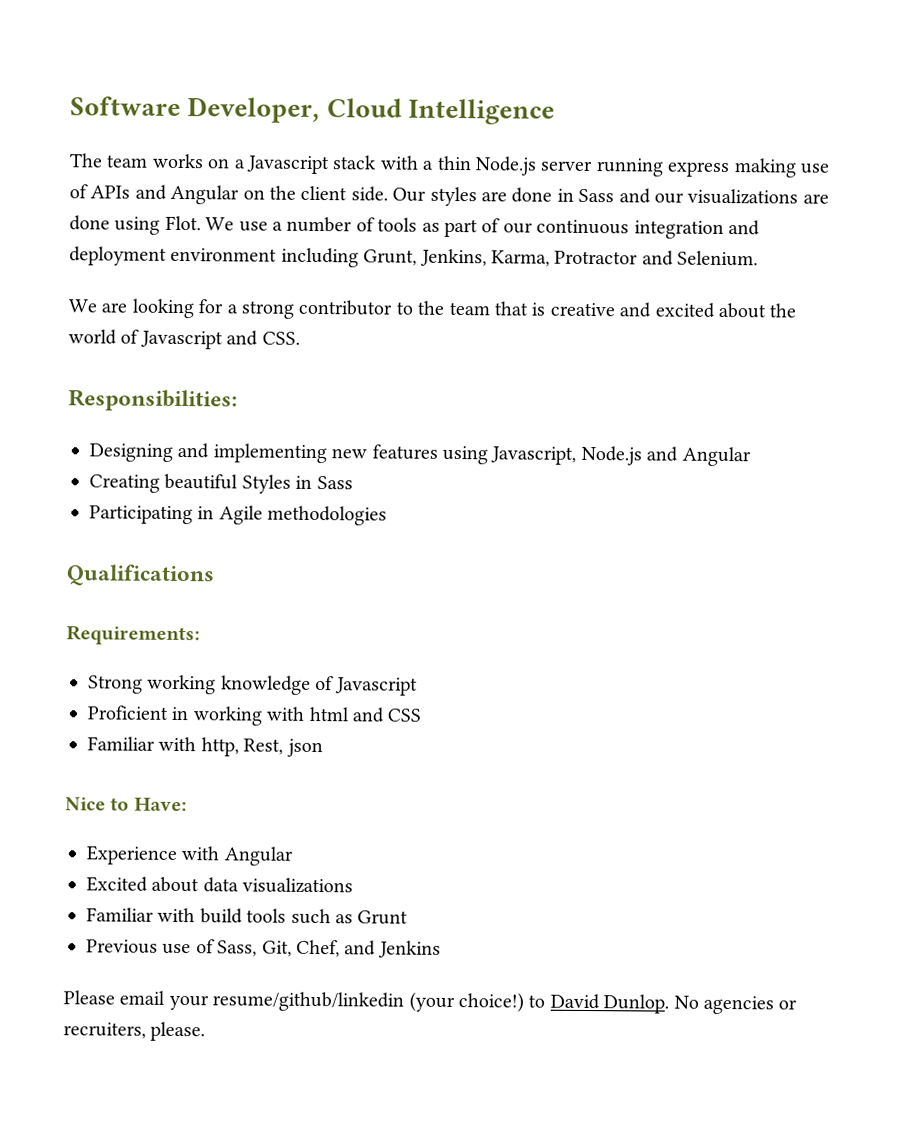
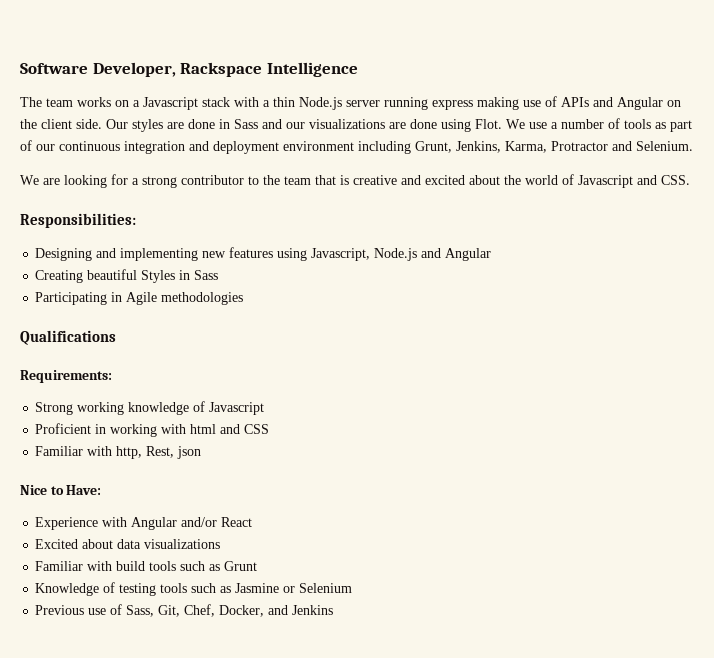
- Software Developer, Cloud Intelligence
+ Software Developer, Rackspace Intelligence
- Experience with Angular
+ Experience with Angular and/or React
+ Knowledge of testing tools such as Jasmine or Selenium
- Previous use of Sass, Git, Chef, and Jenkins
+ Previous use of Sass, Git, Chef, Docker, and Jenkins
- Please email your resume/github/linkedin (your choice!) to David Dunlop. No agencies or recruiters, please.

--

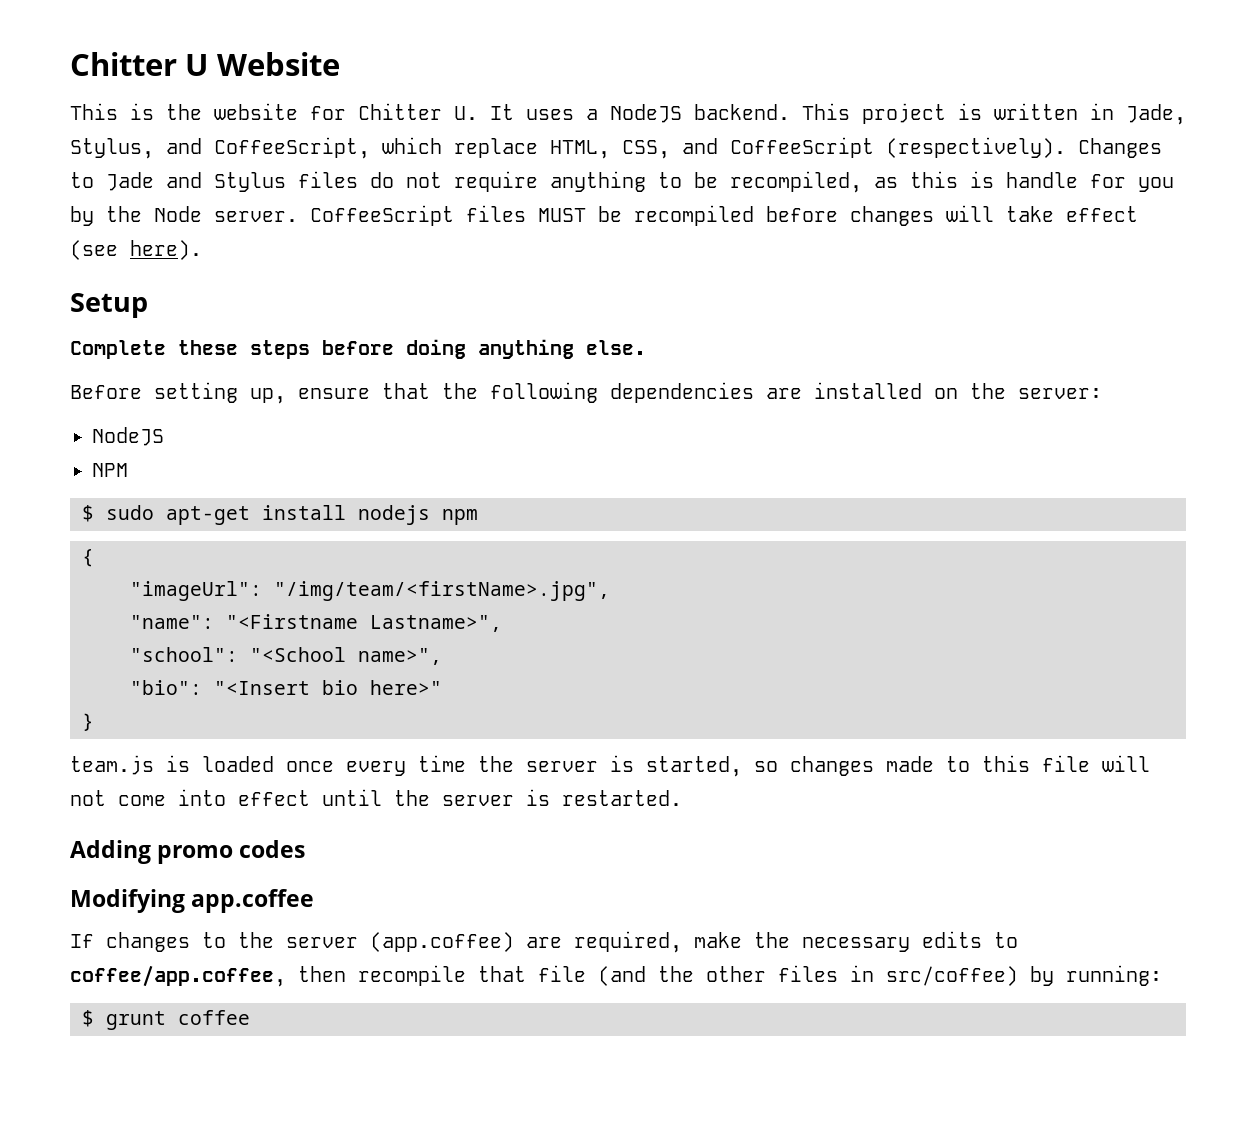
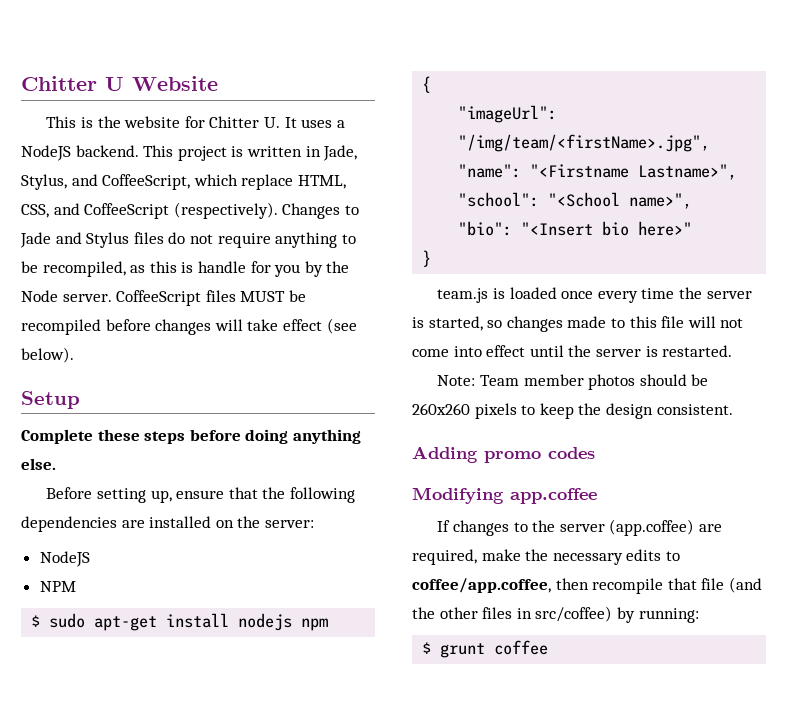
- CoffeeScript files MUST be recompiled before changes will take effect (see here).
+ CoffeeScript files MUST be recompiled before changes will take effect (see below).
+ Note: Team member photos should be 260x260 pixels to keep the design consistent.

--

Filter the listing for the word "Developer" and copy every line that holds it.

- Software Developer, Cloud Intelligence
+ Software Developer, Rackspace Intelligence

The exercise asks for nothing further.